The negative electrode may comprise a negative active material, which may comprise lithium metal, a lithium alloy, and may comprise any suitable material that can reversibly absorb and desorb, or intercalate and deintercalated lithium. Lithium metal, a lithium alloy, or a lithium compound, such as lithium titanium oxide, is mentioned. The negative active material may be disposed on a current collector, such as a copper current collector if desired.

The positive active material layer may further include a binder. Any suitable binder may be used.

A binder can facilitate adherence between components of the electrode, such as the positive active material and the conductor, and adherence of the electrode to a current collector. Examples of the binder can include polyacrylic acid (PAA), polyvinylidene fluoride, polyvinyl alcohol, carboxymethyl cellulose (CMC), starch, hydroxypropyl cellulose, regenerated cellulose, polyvinylpyrrolidone, tetrafluoroethylene, polyethylene, polypropylene, ethylene-propylene-diene monomer (EPDM), sulfonated EPDM, styrene-butadiene-rubber, fluorinated rubber, a copolymer thereof, or a combination thereof. The amount of the binder can be in a range of about 1 part by weight to about 10 parts by weight, for example, in a range of about 2 parts by weight to about 7 parts by weight, based on a total weight of the positive active material.

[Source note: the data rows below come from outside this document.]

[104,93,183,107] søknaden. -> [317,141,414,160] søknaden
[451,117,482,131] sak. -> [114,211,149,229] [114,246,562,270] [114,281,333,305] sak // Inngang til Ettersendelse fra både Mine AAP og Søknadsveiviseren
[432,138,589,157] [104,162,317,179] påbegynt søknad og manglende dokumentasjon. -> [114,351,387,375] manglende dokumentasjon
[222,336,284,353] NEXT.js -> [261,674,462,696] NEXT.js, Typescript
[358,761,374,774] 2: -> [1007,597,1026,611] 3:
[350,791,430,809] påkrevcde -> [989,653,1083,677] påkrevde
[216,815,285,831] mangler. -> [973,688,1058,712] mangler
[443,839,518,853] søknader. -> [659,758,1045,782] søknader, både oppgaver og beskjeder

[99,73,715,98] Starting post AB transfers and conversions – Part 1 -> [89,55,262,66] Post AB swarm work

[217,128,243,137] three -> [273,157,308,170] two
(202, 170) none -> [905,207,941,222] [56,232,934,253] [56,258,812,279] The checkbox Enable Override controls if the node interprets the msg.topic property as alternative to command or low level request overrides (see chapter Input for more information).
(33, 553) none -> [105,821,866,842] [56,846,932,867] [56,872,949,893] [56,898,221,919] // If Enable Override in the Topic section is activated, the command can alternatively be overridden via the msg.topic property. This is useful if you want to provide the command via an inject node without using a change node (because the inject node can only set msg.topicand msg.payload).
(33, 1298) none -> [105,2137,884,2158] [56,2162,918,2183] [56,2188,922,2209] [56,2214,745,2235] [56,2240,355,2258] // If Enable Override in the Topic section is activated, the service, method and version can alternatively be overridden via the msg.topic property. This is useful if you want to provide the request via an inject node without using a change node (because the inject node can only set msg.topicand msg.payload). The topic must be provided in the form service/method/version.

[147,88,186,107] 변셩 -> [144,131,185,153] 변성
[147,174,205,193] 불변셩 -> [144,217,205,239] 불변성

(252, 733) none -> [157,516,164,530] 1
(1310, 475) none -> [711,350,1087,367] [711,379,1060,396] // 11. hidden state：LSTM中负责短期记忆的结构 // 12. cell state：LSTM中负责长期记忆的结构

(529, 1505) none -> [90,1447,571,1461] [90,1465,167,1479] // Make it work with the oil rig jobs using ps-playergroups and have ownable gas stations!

When the amount of the binder is in the range above, e.g., about 1 part by weight to about 10 parts by weight, the adherence of the electrode to the current collector may be suitably strong.

The positive active material layer may be prepared by screen printing, slurry casting, or powder compression.

The negative electrode can be produced from a negative active material composition including a negative active material, and optionally, a conductive agent, and a binder. A suitable negative active material includes a material capable of storing and releasing lithium ions electrochemically. The negative electrode active material can comprise a carbon, such as a hard carbon, soft carbon, carbon black, ketjen black, acetylene black, activated carbon, carbon nanotubes, carbon fiber, graphite, or an amorphous carbon. Also usable are lithium-containing metals and alloys, for example a lithium alloy comprising Si, Sn, Sb, Ge, or a combination thereof. Lithium-containing metal oxides, metal nitrides, and metal sulfides are also useful, in particular wherein metal can be Ti, Mo, Sn, Fe, Sb, Co, V, or a combination thereof. Also useable are phosphorous (P) or metal doped phosphorous (e.g., NiP₃). The negative active material is not limited to the foregoing and any suitable negative active material can be used. In an embodiment the negative active material is disposed on a current collector, such as a copper current collector.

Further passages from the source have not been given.